> _EXERCISE AIM_
All lines from the one holding "WebStorm by JetBrains." down to the last line of the entries are to be reproduced exactly, with no other lines.

> _GIVEN DATA_
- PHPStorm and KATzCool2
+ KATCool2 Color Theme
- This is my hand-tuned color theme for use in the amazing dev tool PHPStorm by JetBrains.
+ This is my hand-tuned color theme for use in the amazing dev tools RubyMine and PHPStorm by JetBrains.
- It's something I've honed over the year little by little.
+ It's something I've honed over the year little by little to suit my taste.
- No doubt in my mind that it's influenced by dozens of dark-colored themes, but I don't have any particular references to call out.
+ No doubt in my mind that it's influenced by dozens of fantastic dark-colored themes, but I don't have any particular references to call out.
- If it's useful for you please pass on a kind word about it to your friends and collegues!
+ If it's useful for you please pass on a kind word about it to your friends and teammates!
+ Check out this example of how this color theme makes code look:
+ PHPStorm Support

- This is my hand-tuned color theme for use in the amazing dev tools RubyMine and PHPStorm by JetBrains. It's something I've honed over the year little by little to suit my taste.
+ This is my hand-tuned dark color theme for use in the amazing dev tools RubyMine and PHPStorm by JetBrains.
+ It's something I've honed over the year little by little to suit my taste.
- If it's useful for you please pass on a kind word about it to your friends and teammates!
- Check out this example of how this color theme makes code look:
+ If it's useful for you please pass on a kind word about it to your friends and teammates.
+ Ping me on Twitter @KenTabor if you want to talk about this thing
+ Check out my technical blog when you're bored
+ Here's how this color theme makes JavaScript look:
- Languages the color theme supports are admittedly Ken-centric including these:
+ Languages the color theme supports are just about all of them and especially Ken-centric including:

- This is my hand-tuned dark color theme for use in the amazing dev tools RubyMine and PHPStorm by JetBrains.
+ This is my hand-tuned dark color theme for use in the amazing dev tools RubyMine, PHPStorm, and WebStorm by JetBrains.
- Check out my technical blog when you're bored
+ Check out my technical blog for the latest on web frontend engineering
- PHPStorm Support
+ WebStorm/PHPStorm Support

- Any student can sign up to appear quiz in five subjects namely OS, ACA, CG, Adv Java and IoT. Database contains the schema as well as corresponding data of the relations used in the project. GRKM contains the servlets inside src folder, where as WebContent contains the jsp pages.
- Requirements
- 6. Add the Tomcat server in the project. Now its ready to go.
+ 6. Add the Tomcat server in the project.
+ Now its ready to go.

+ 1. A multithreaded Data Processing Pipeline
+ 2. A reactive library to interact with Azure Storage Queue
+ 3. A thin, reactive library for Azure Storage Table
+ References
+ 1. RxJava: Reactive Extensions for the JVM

> _YOUR SOLUTION_
+ This is my hand-tuned dark color theme for use in the amazing dev tools RubyMine, PHPStorm, and WebStorm by JetBrains.
- Check out my technical blog when you're bored
+ Check out my technical blog for the latest on web frontend engineering
- PHPStorm Support
+ WebStorm/PHPStorm Support

- Any student can sign up to appear quiz in five subjects namely OS, ACA, CG, Adv Java and IoT. Database contains the schema as well as corresponding data of the relations used in the project. GRKM contains the servlets inside src folder, where as WebContent contains the jsp pages.
- Requirements
- 6. Add the Tomcat server in the project. Now its ready to go.
+ 6. Add the Tomcat server in the project.
+ Now its ready to go.

+ 1. A multithreaded Data Processing Pipeline
+ 2. A reactive library to interact with Azure Storage Queue
+ 3. A thin, reactive library for Azure Storage Table
+ References
+ 1. RxJava: Reactive Extensions for the JVM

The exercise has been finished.